Pelaku Usaha Bawa UU Hortikultura ke MK

Kamis, 27 Maret 2014 | 08:26


Pelaku usaha benih hortikultura mengupayakan mengeluarkan produk benih dari ketentuan yang tertuang di UU 13/2010 tentang Hortikultura melalui judicial review.Hal ini dikarenakan benih memiliki keunikan sehingga tidak dapat disamakan dengan produk hortikultura lain, yang sarat dengan inovasi teknologi.

Teknologi yang disebut dengan penciptaan plasma nutfah atau gen donor, akan dibawa keluar secara serentak apabila regulasi tersebut tetap diberlakukan secara ketat dan tanpa pengecualian.

Beleid itu sendiri memerintahkan swasta asing yang berusaha di segala subsektor hortikultura untuk mendivestasikan sahamnya hingga tersisa hanya 30% selama 4 tahun sejak undang-undang itu diluncurkan.
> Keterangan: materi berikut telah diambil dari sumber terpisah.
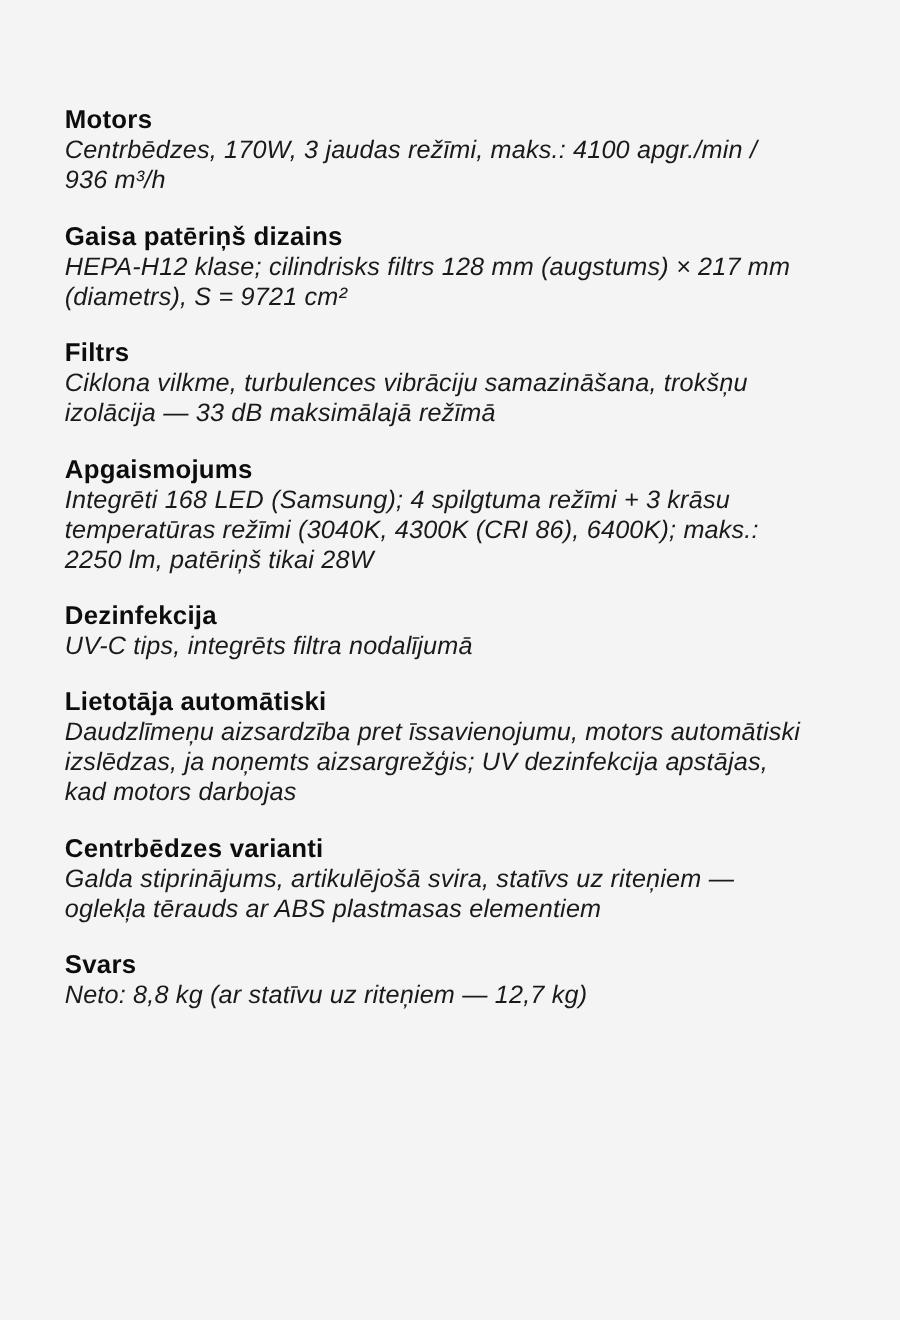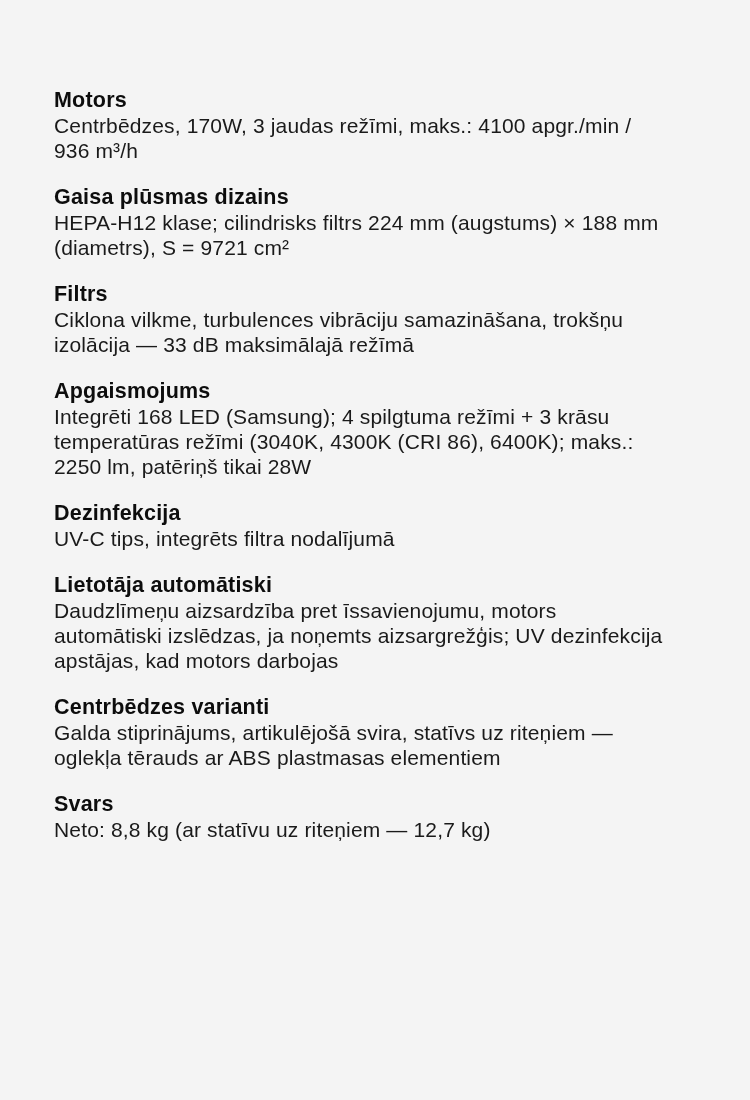--- a/index.html
+++ b/index.html
@@ -30,35 +30,36 @@
     letter-spacing: 0.2px;
     color: #0d0d0d;
   }
   .spec-body {
     font-size: 21px;
     line-height: 25px;
     letter-spacing: 0.15px;
     font-weight: 400;
     color: #1a1a1a;
     max-width: 648px;
+    font-style: italic;
   }
 </style>
 </head>
 <body>
 
 <div class="page">
 
   <div class="spec-section">
     <div class="spec-heading">Motors</div>
     <div class="spec-body">Centrbēdzes, 170W, 3 jaudas režīmi, maks.: 4100 apgr./min / 936 m³/h</div>
   </div>
 
   <div class="spec-section">
-    <div class="spec-heading">Gaisa plūsmas dizains</div>
-    <div class="spec-body">HEPA-H12 klase; cilindrisks filtrs 224 mm (augstums) × 188 mm (diametrs), S = 9721 cm²</div>
+    <div class="spec-heading">Gaisa patēriņš dizains</div>
+    <div class="spec-body">HEPA-H12 klase; cilindrisks filtrs 128 mm (augstums) × 217 mm (diametrs), S = 9721 cm²</div>
   </div>
 
   <div class="spec-section">
     <div class="spec-heading">Filtrs</div>
     <div class="spec-body">Ciklona vilkme, turbulences vibrāciju samazināšana, trokšņu izolācija — 33 dB maksimālajā režīmā</div>
   </div>
 
   <div class="spec-section">
     <div class="spec-heading">Apgaismojums</div>
     <div class="spec-body">Integrēti 168 LED (Samsung); 4 spilgtuma režīmi + 3 krāsu temperatūras režīmi (3040K, 4300K (CRI 86), 6400K); maks.: 2250 lm, patēriņš tikai 28W</div>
 "Kalau asing dipaksa pergi, ya kita tidak punya apa-apa lagi," kata Ketua Umum Asosiasi Produsen Perbenihan Hortikultura Indonesia (Hortindo) Afrizal Gindow kepada Bisnis.com, Rabu (26/3).
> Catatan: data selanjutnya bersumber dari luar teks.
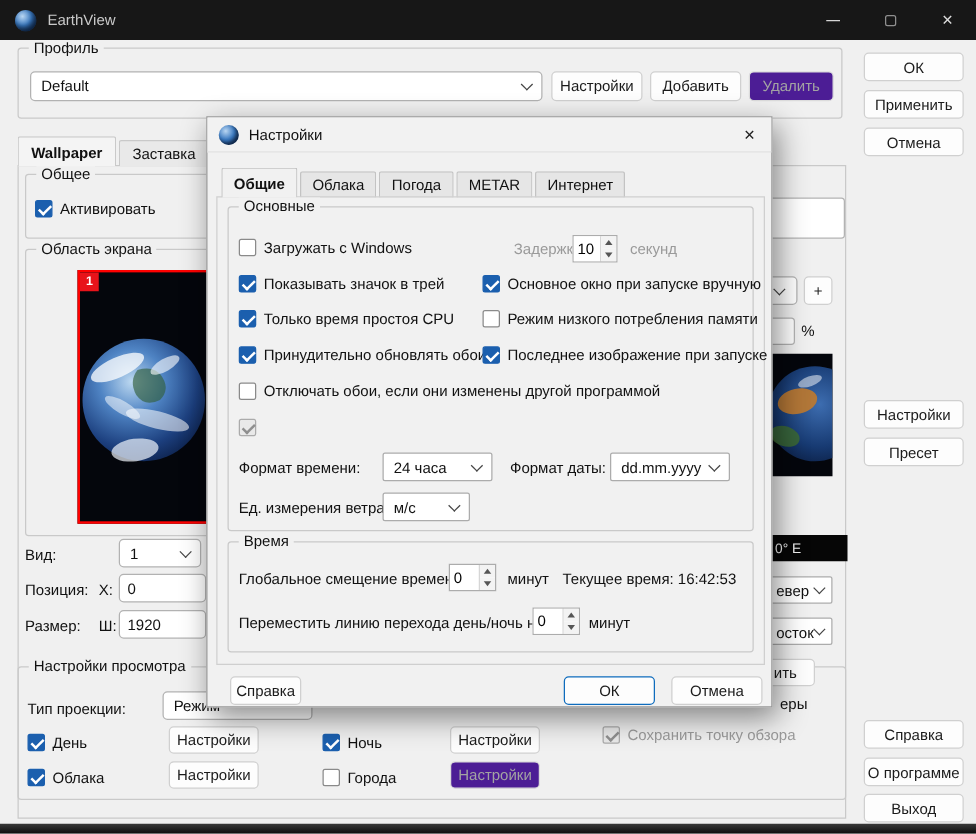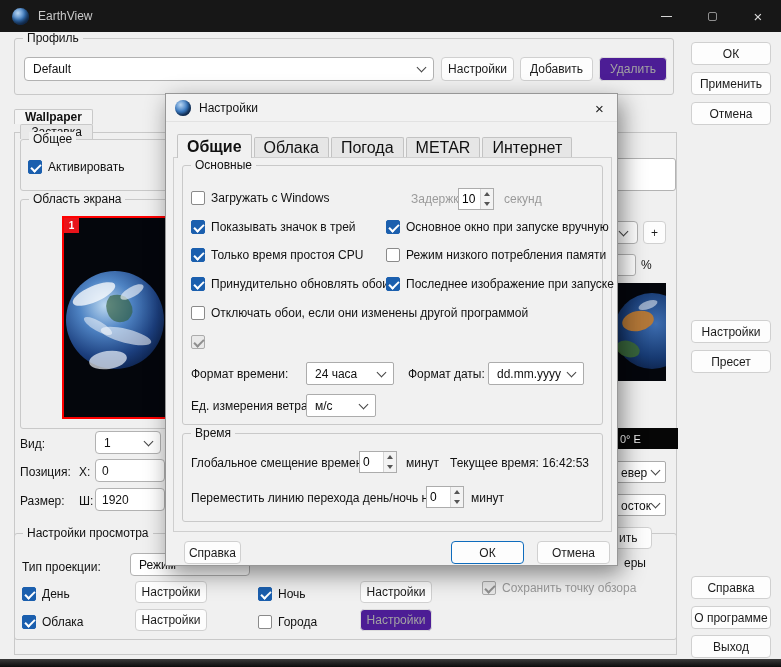--- a/index.html
+++ b/index.html
@@ -72,21 +72,21 @@
   .d-titlebar { position:absolute; left:0; top:0; right:0; height:28px; background:#f2f2f2;
     border-bottom:1px solid #e2e2e2; display:flex; align-items:center; }
   .d-icon { width:16px; height:16px; border-radius:50%; margin-left:9px;
     background:radial-gradient(circle at 35% 30%, #b9d6f2, #3a79c0 45%, #153e7c 85%);
     box-shadow:inset -2px -2px 3px rgba(0,0,0,.5); }
   .d-title { margin-left:8px; font-size:12px; color:#111; }
   .d-close { position:absolute; right:8px; top:5px; width:19px; height:19px; display:flex; align-items:center;
     justify-content:center; font-size:15px; color:#222; }
   .dtabstrip { position:absolute; left:11px; top:40px; display:flex; align-items:flex-end; height:24px; }
   .dtab { height:21px; padding:0 9px; display:flex; align-items:center; background:#e6e6e6;
-    border:1px solid #c3c3c3; border-bottom:none; border-radius:2px 2px 0 0; margin-right:2px; font-size:16px; }
+    border:1px solid #c3c3c3; border-bottom:none; border-radius:2px 2px 0 0; margin-right:2px; font-size:12px; }
   .dtab.selected { height:24px; background:#f1f1f1; font-weight:bold; position:relative; z-index:2; }
   .d-panel { position:absolute; left:7px; top:63px; width:439px; height:375px; border:1px solid #cfcfcf; }
   .dialog .groupbox .gb-label, .dialog .gb-label { background:#f1f1f1; }
 
   .bottom-edge { position:absolute; left:0; top:659px; width:781px; height:8px;
     background:linear-gradient(#3a3a3a,#0c0c0c); z-index:6; }
 </style>
 </head>
 <body>
 
@@ -120,21 +120,21 @@
 <div class="btn" style="left:691px; top:42px; width:80px; height:23px;">ОК</div>
 <div class="btn" style="left:691px; top:72px; width:80px; height:23px;">Применить</div>
 <div class="btn" style="left:691px; top:102px; width:80px; height:23px;">Отмена</div>
 <div class="btn" style="left:691px; top:320px; width:80px; height:23px;">Настройки</div>
 <div class="btn" style="left:691px; top:350px; width:80px; height:23px;">Пресет</div>
 <div class="btn" style="left:691px; top:576px; width:80px; height:23px;">Справка</div>
 <div class="btn" style="left:691px; top:606px; width:80px; height:23px;">О программе</div>
 <div class="btn" style="left:691px; top:635px; width:80px; height:23px;">Выход</div>
 
 <div class="panel" style="left:14px; top:132px; width:663px; height:523px;"></div>
-<div class="tabstrip" style="left:14px; top:109px;flex-direction:column;">
+<div class="tabstrip" style="left:14px; top:109px;">
   <div class="tab selected">Wallpaper</div>
   <div class="tab">Заставка</div>
 </div>
 
 <div class="groupbox" style="left:20px; top:139px; width:440px; height:52px;">
   <span class="gb-label">Общее</span>
 </div>
 <div class="cbrow" style="left:28px; top:159px;">
   <span class="cb checked"></span>
   <span>Активировать</span>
Afrizal menggambarkan, peran asing dalam pembangunan benih hortikultura nasional terlihat setidaknya dalam 5 tahun ke belakang, dimana dalam rentang waktu itu, perusahaan-perusahaan asing berhasil menciptakan benih yang tahan dan lebih toleran terhadap masalah virus.

Dia menuturkan, pelaksanaan perundangan itu tidak akan bermasalah bagi produk hortikultura selain benih.

Sebab, tuturnya, penciptaan komoditas unggulan sayur dan buah diakui atau tidak juga melibatkan peran besar dari swasta asing.

Afrizal menjabarkan, asosiasi menargetkan bisnis benih hortikultura nasional berkembang 10% setiap tahun, dan pada 2014 ini bisa menembus angka Rp1,5 triliun.

Dari tren yang terjadi bertahun-tahun, katanya, perusahaan asing menguasai sekitar 55% dari angka itu.

Makin dekatnya batas akhir eksekusi beleid ini, ujar Afrizal, menyebabkan dua perusahaan asing anggota asosiasi yang hengkang dari Indonesia.